◆ **TASK ITEM**
Please count the lines in the data below that mention the word "Features", then give only the total.

----- RECORDS SUPPLIED

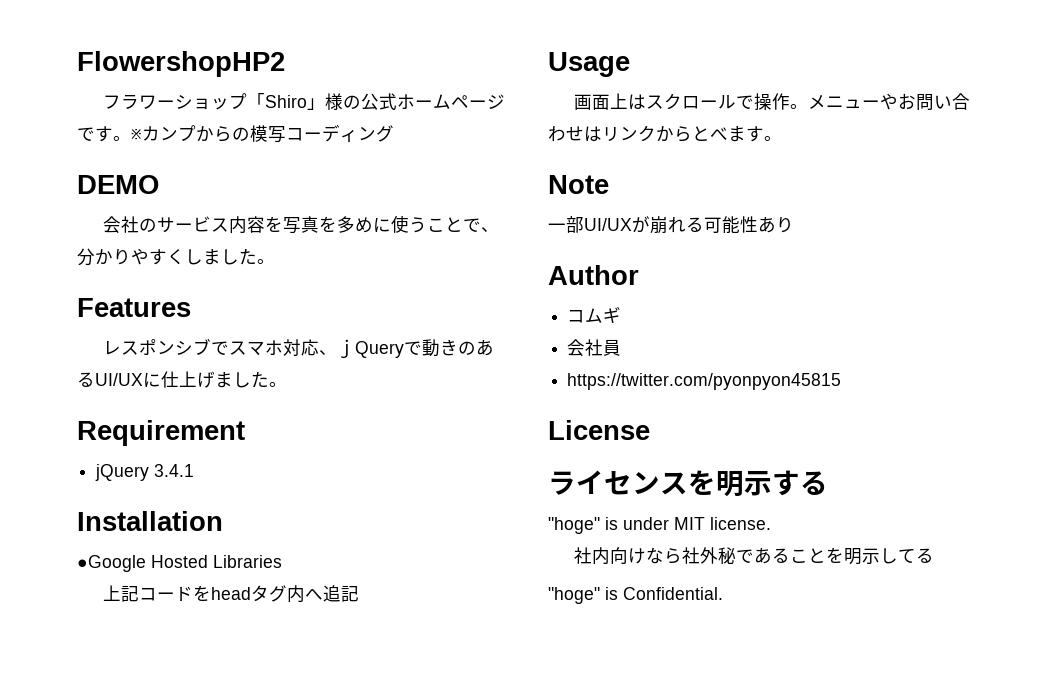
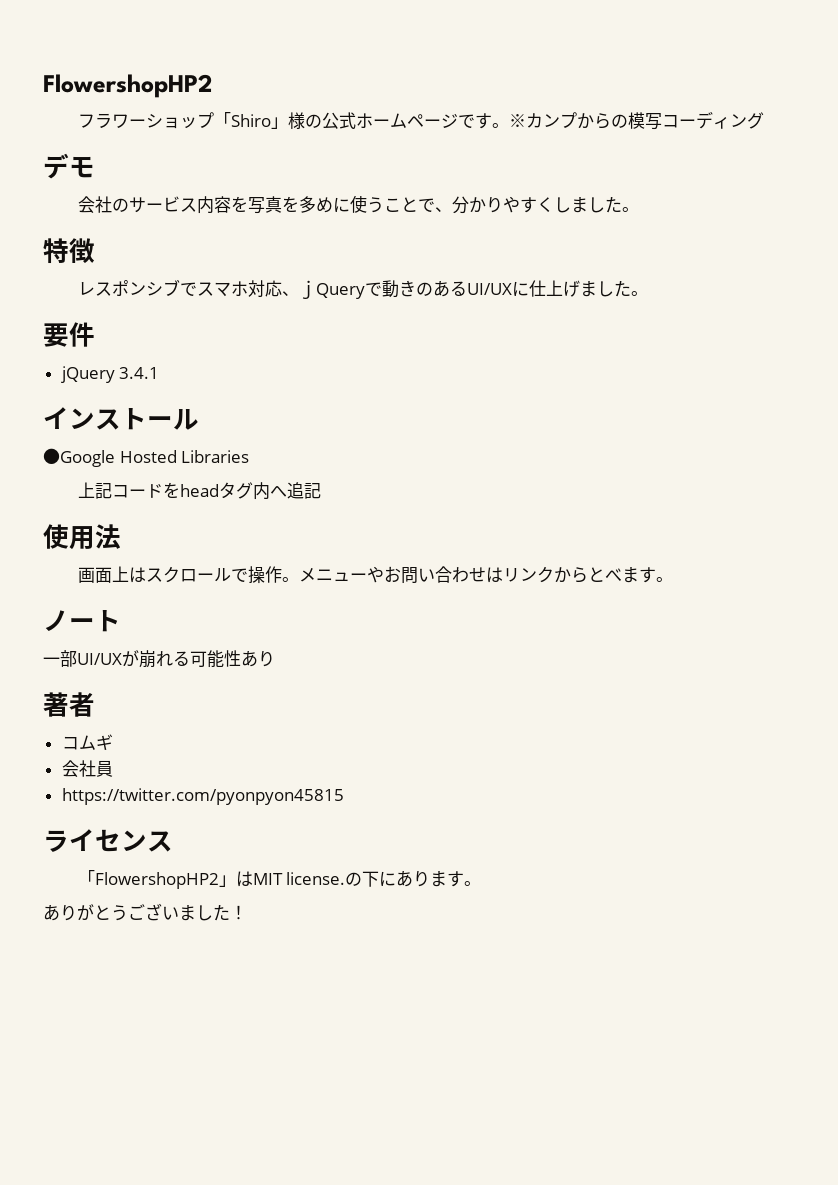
[77,175,159,194] DEMO -> [43,153,95,179] デモ
[77,298,191,317] Features -> [43,238,95,264] 特徴
[77,420,245,446] Requirement -> [43,322,95,347] 要件
[77,511,223,531] Installation -> [43,407,199,430] インストール
[548,52,630,77] Usage -> [43,524,121,550] 使用法
[548,175,609,194] Note -> [43,610,121,632] ノート
[548,265,639,285] Author -> [43,692,95,717] 著者
[548,420,650,440] // License -> (344, 796) none
[688,470,828,497] [548,517,771,534] [574,547,935,565] [548,587,723,604] を明示する // "hoge" is under MIT license. // 社内向けなら社外秘であることを明示してる // "hoge" is Confidential. -> [77,870,482,889] [43,903,247,921] // 「FlowershopHP2」はMIT license.の下にあります。 // ありがとうございました！

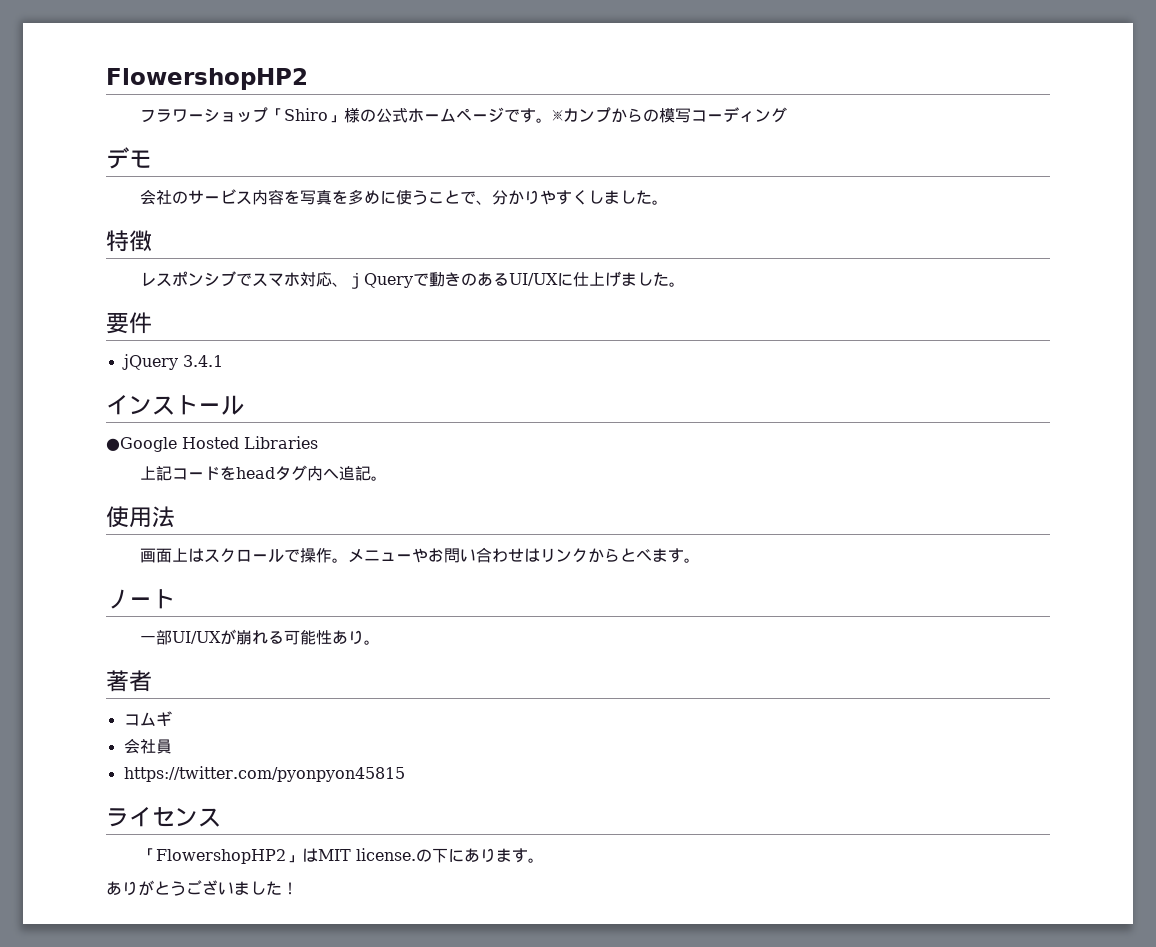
(321, 490) none -> [370,476,387,481] 。
(275, 659) none -> [363,640,380,645] 。

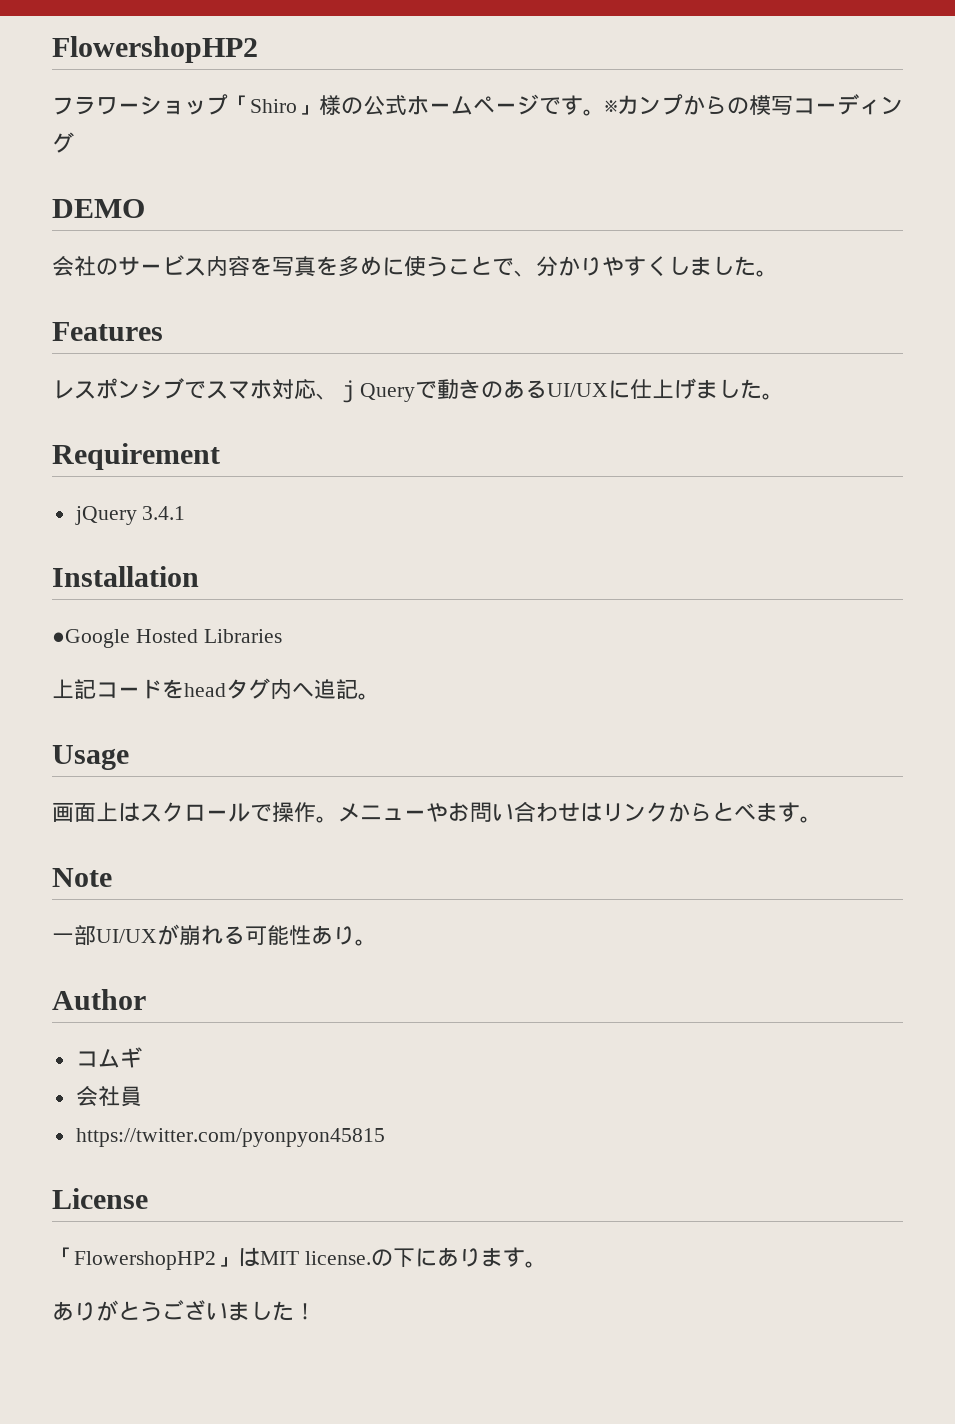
[106,147,152,169] デモ -> [52,199,145,218] DEMO
[106,230,152,252] 特徴 -> [52,322,163,341] Features
[106,312,152,334] 要件 -> [52,443,220,470] Requirement
[106,395,244,415] インストール -> [52,566,199,587] Installation
[106,506,175,528] 使用法 -> [52,745,129,770] Usage
[106,589,175,609] ノート -> [52,868,112,887] Note
[106,670,152,692] 著者 -> [52,989,146,1010] Author
[106,807,221,827] ライセンス -> [52,1188,148,1209] License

----------

◆ **RESPONSE TO THE TASK**
2